Déjà dans les années 1930, un ornithologue local n'hésitait pas à la décrire comme "un véritable Eldorado pour les échassiers et les palmipèdes".
Son étroite contiguïté avec le cours de l'Adige en a fait depuis toujours une véritable "oasis" pour l'avifaune migratrice, en particulier les espèces aquatiques. Aujourd'hui encore, le Taio conserve ces précieuses caractéristiques et, comme très peu d'autres zones le long de la route Vérone-Bolzano, il joue le rôle d'une "étape" pour les mouvements migratoires. Son importance à cet égard a été récemment réaffirmée grâce à l'important travail de renaturalisation qu'il a subi.

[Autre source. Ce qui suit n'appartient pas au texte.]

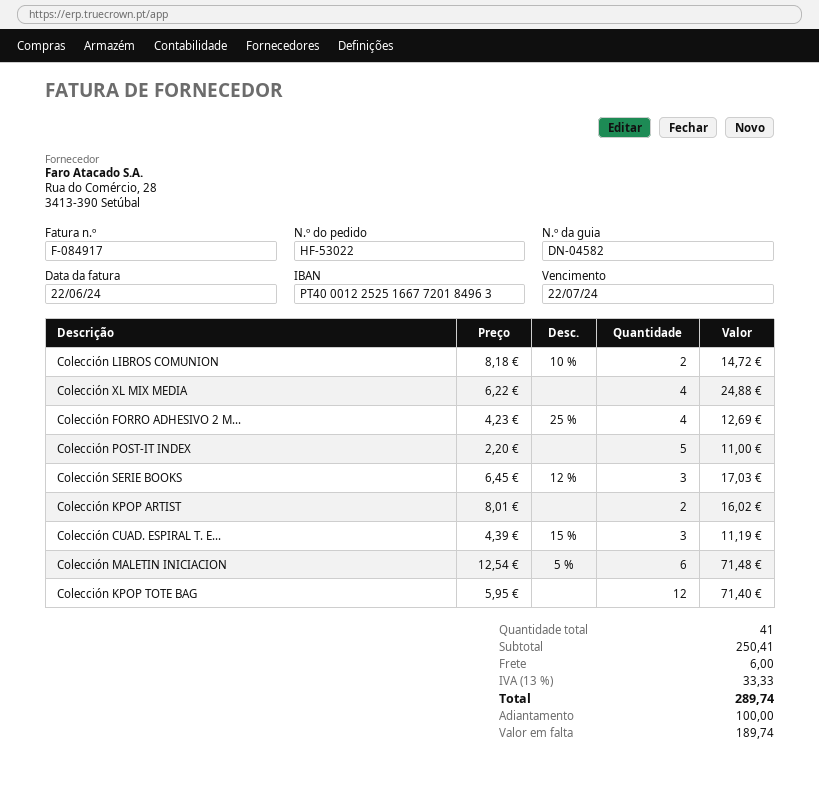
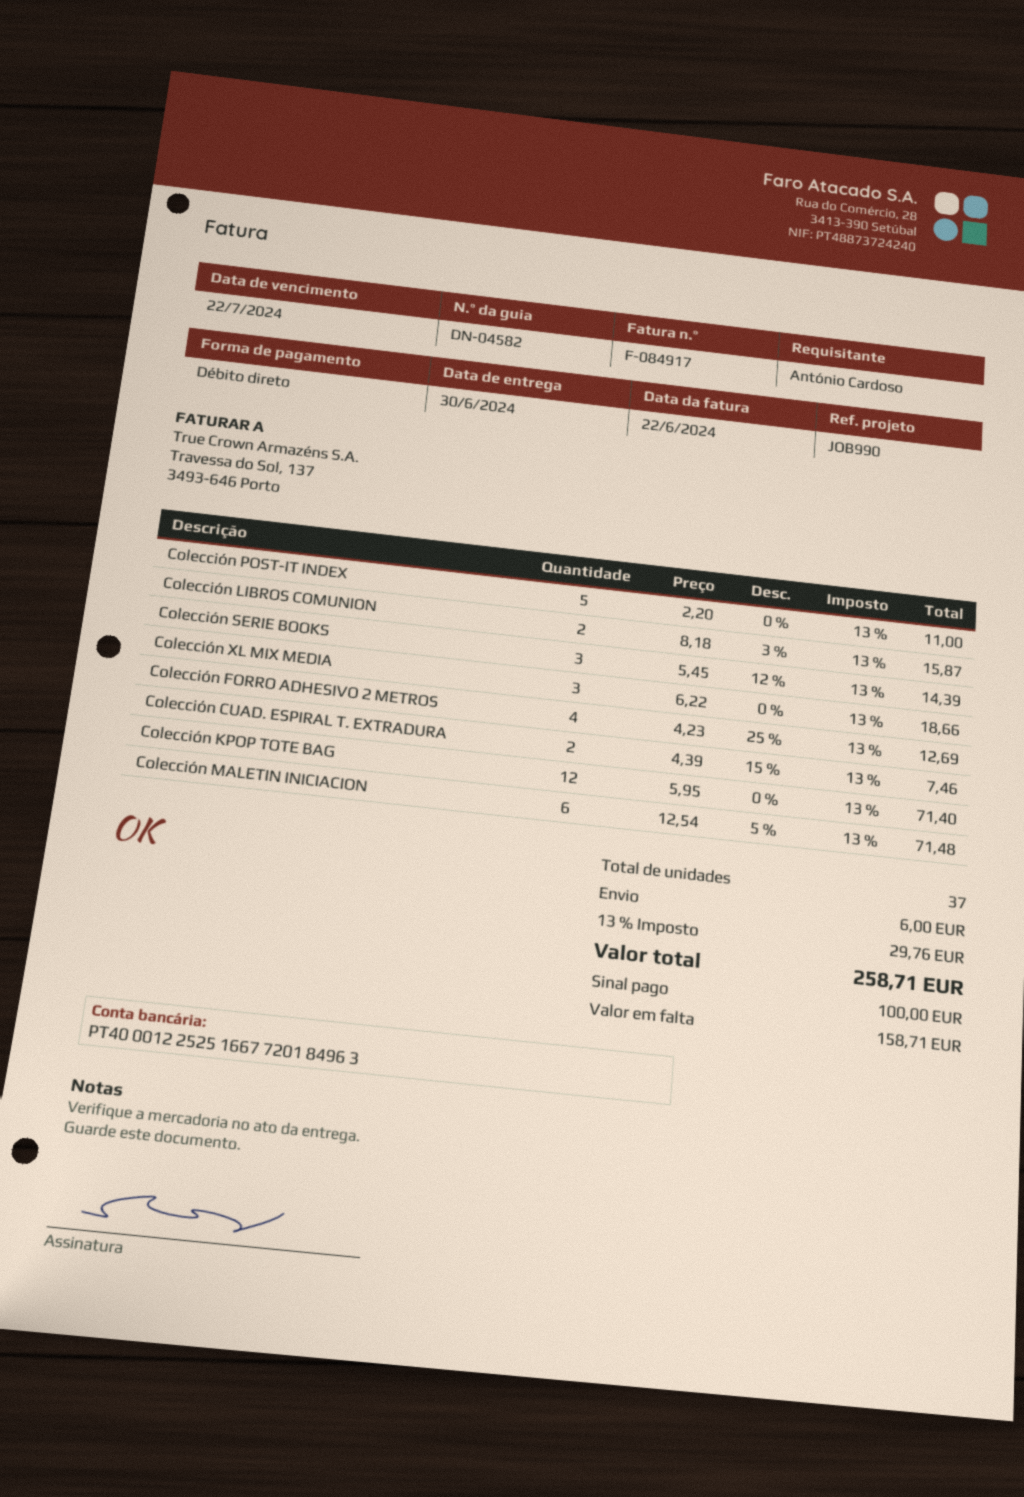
Colección LIBROS COMUNION: 2 x 8.18 - 10% = 14.72 -> 2 x 8.18 - 3% = 15.87
Colección XL MIX MEDIA: 4 x 6.22 = 24.88 -> 3 x 6.22 = 18.66
Colección SERIE BOOKS: 3 x 6.45 - 12% = 17.03 -> 3 x 5.45 - 12% = 14.39
Colección KPOP ARTIST: 2 x 8.01 = 16.02 -> none
Colección CUAD. ESPIRAL T. E...: 3 x 4.39 - 15% = 11.19 -> 2 x 4.39 - 15% = 7.46
total quantity: 41 -> 37
tax: 13% = 33.33 -> 13% = 29.76
total: 289.74 -> 258.71
balance: 189.74 -> 158.71

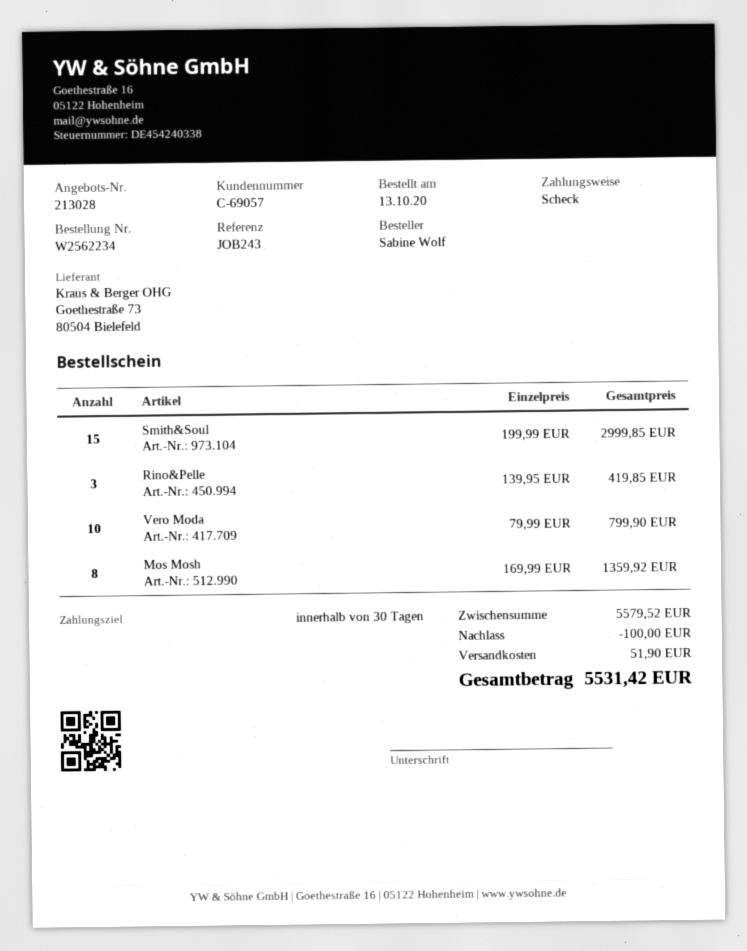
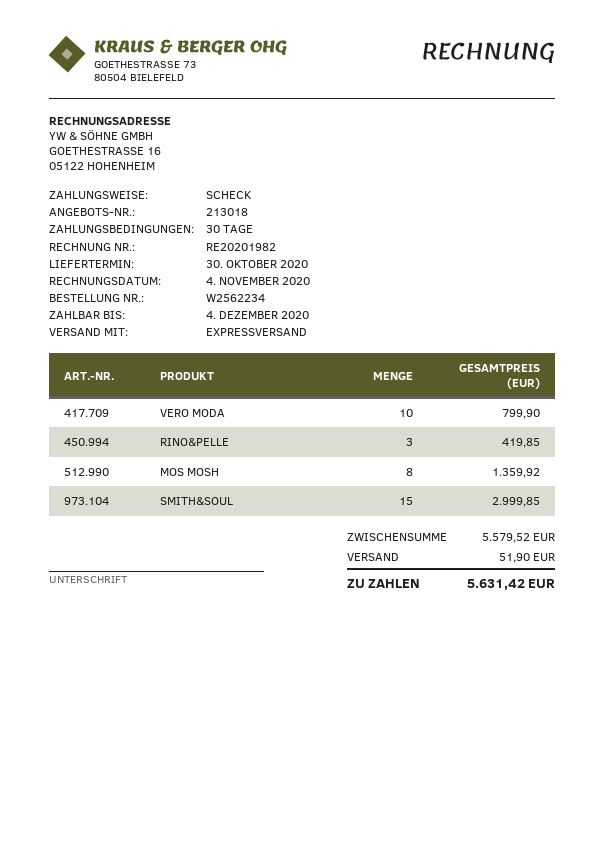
quote number: 213028 -> 213018
discount: 100.00 -> none
total: 5531.42 -> 5631.42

Pour être précis, il s'agit de la dernière bande d'un méandre de la rivière, qui a été isolée de celle-ci lors de la rectification du cours d'eau qui a eu lieu dans la seconde moitié du 19e siècle. Les travaux de poldérisation qui ont suivi ont presque complètement effacé la vaste étendue d'eau lentique, dont il ne reste de traces que dans la petite zone humide résiduelle en question.
En fait, son élection en tant que biotope a été absolument cruciale pour empêcher la disparition complète de cette dernière bande limitée de marais.
Grâce à d'importants travaux de restauration de l'environnement au cours des années suivantes, il a été possible de recréer les types d'environnement d'origine. Notamment en réhydratant les roselières, en ouvrant des étendues d'eau et en créant des étendues de berges limoneuses. L'influence anthropique locale se limite à la présence de vergers de pommiers dans la zone entourant la zone humide et à la ligne de chemin de fer Vérone-Bolzano.